Following eleven nominations at the 2022 Tony Awards, the Pulitzer Prize-winning Broadway musical with music, lyrics and book by Michael R. Jackson has transferred to London. It’s the original production directed by Stephen Brackett, starring Kyle Lamar Freeman from the original Broadway cast, who plays a struggling New York musical theatre writer and part-time theatre usher, called ‘Usher’. For a show so explicitly set in New York, the London audience response throughout is electric, with an immediate, screaming standing ovation you are unlikely to find anywhere else.

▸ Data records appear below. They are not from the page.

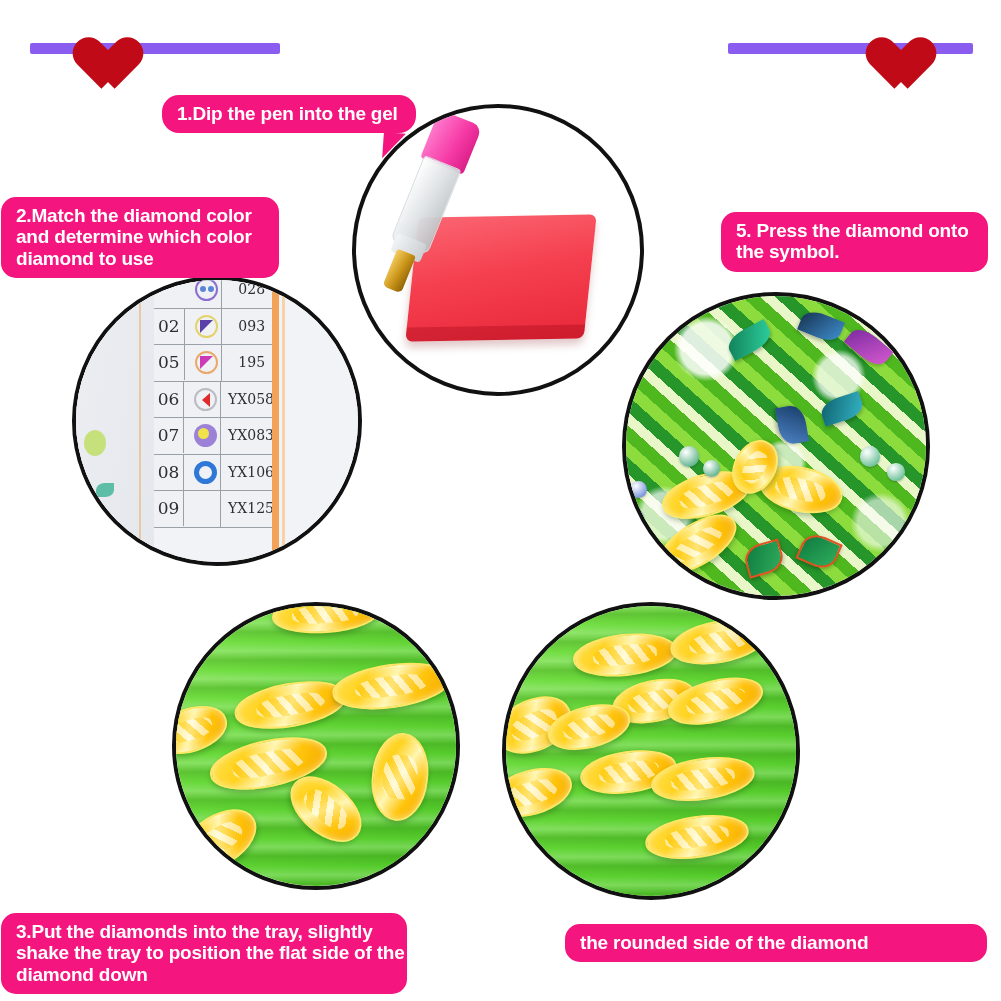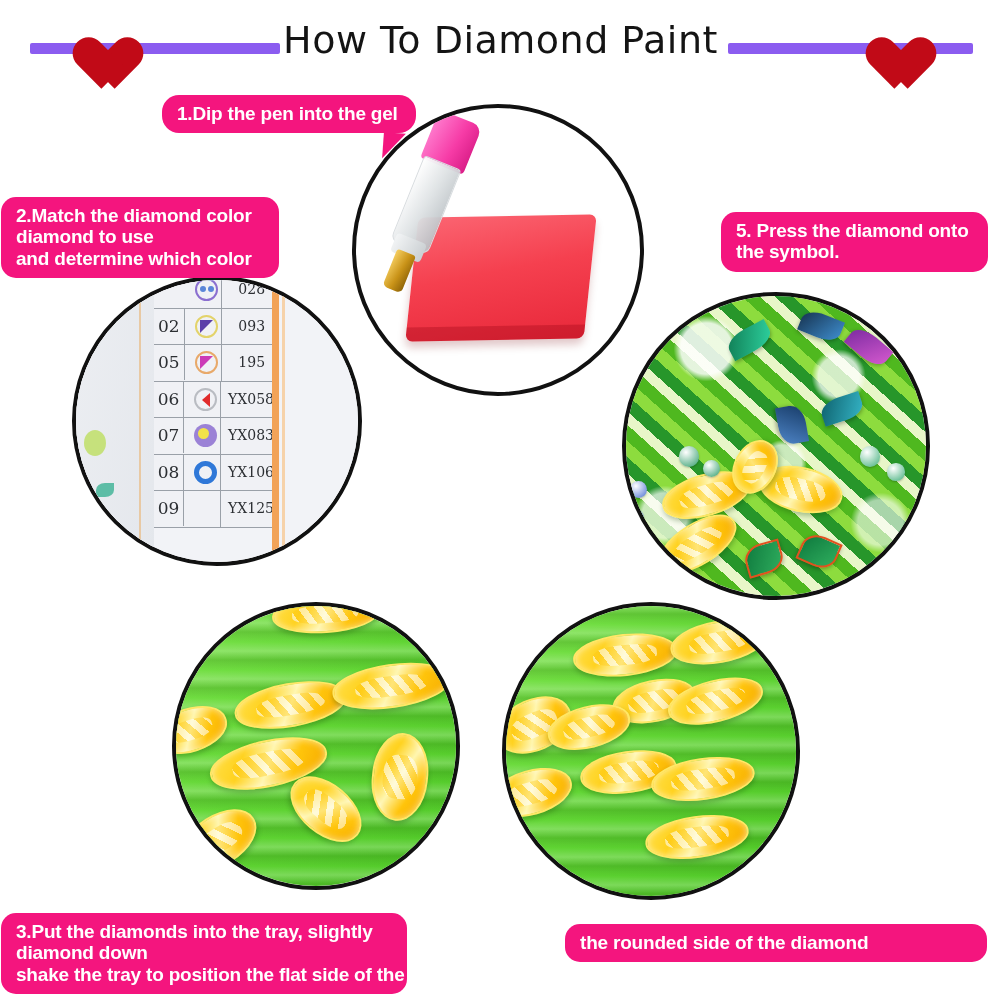--- a/index.html
+++ b/index.html
@@ -165,7 +165,6 @@
   <div class="heart" id="heart-right">
       <span></span>
     </div>
-  <div id="page-title">How To Diamond Paint</div>
 </div>
 
 <div class="circle" id="circle-1">

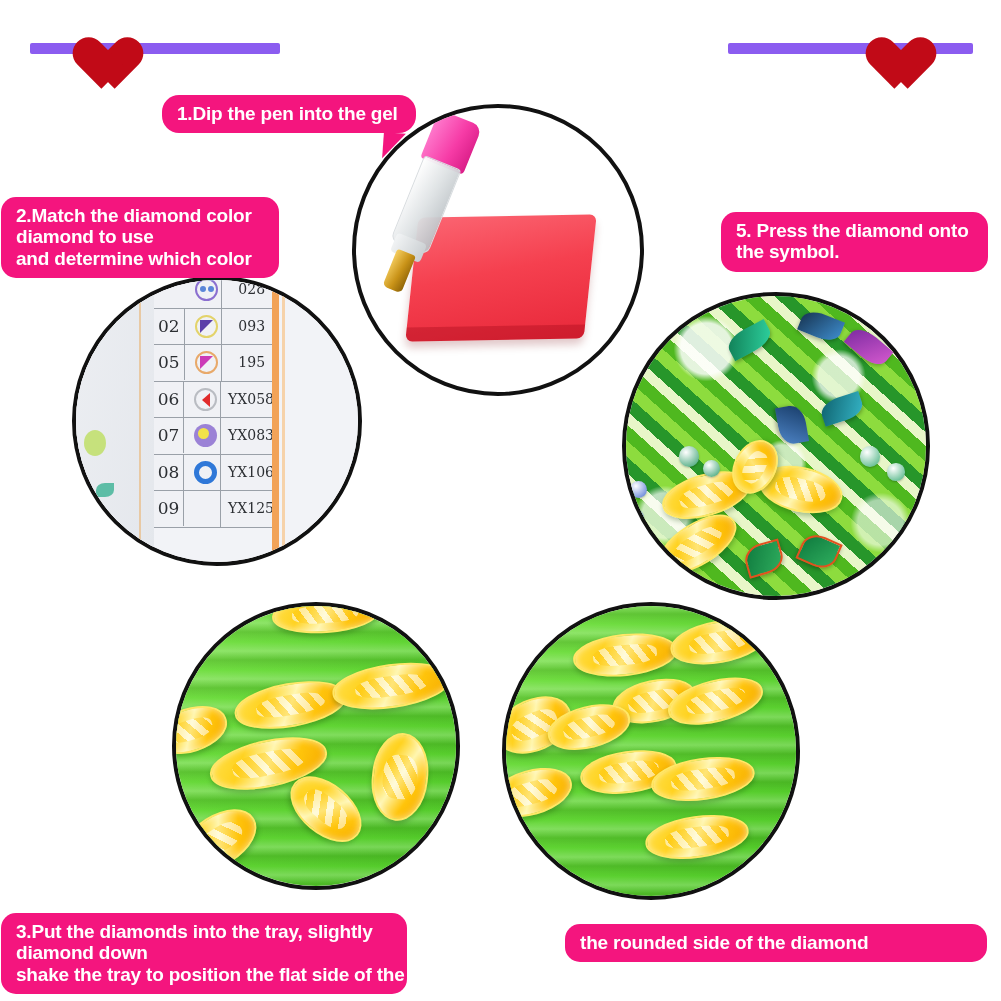--- a/index.html
+++ b/index.html
@@ -255,8 +255,8 @@
 </div>
 <div class="label" id="label-2">
   <span class="ln">2.Match the diamond color</span>
+  <span class="ln">and determine which color</span>
   <span class="ln">diamond to use</span>
-  <span class="ln">and determine which color</span>
 </div>
 
 <div class="circle" id="circle-5">

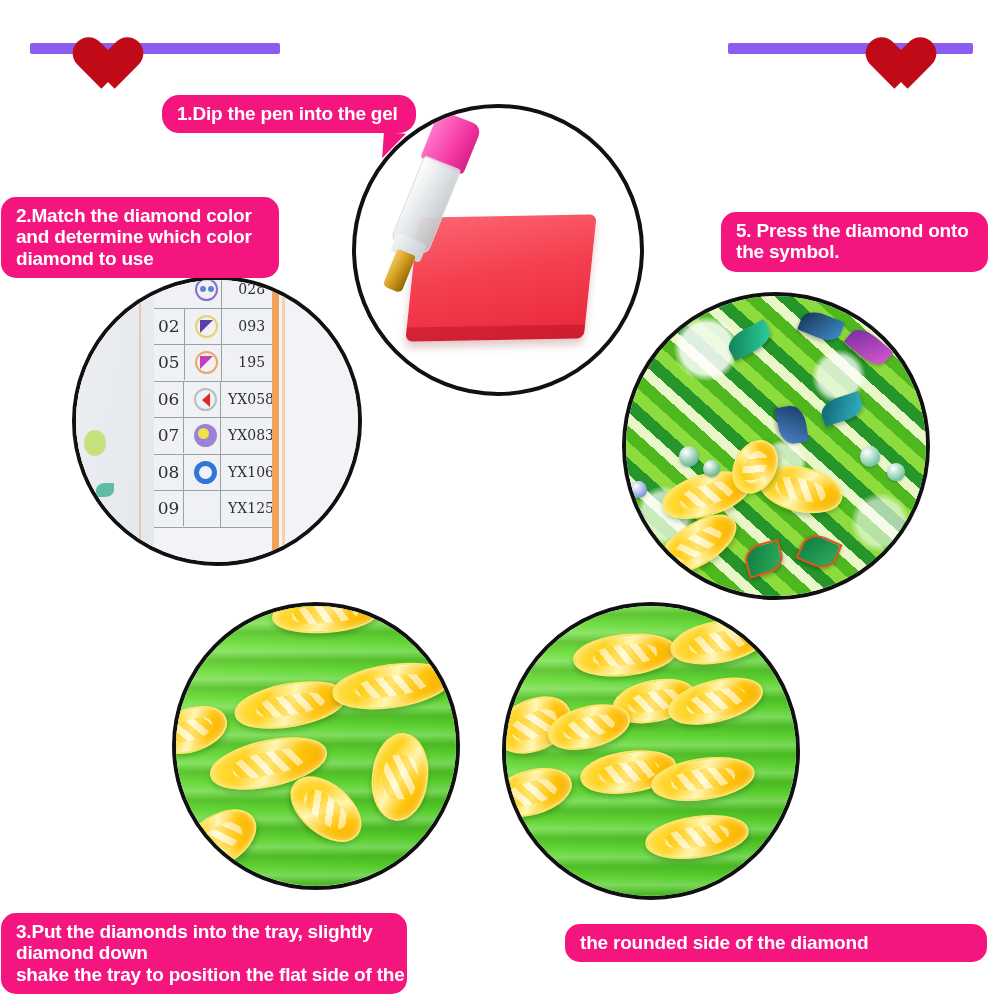--- a/index.html
+++ b/index.html
@@ -305,8 +305,8 @@
 </div>
 <div class="label" id="label-3">
   <span class="ln">3.Put the diamonds into the tray, slightly</span>
+  <span class="ln">shake the tray to position the flat side of the</span>
   <span class="ln">diamond down</span>
-  <span class="ln">shake the tray to position the flat side of the</span>
 </div>
 
 <div class="circle" id="circle-4">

The opening number calls for a “big, black, and queer-ass American Broadway”, to big audience cheers, but this is something we never get to see in this one-act musical. All roles apart from Usher are played by Usher’s six ‘thoughts’ (Nathan Armarkwei-Laryea, Danny Bailey, Eddie Elliott, Sharlene Hector, Tendai Humphrey Sitima, Yeukayi Ushe): all young, hot dancers, clad in pastel pink leisurewear and crop tops, constantly reminding him of how undesirable Usher is for being fat, black, ugly, and effeminate; and thus how unsellable this is for a musical.
Usher repeatedly tries and fails to overcome the onslaught of negativity from every corner of New York society and his family; culminating in an endless Gospel sequence to the refrain, “AIDS is God’s Punishment”. When Usher finally finds someone willing to have sex with him, it’s a weird, older white man who degrades him with racial slurs, using him because he’s as miserable and self-hating as Usher is.
The self-referential and self-indulgent trope of the show’s own writer struggling to write the very show he’s in has been managed better elsewhere, like [title of show] (2006). You won’t find a big, black and queer-ass American Broadway here, but maybe this is one step along the way, and maybe that’s something worth screaming about.
Playing at the Barbican Theatre 17 June — 9 Sep 2023.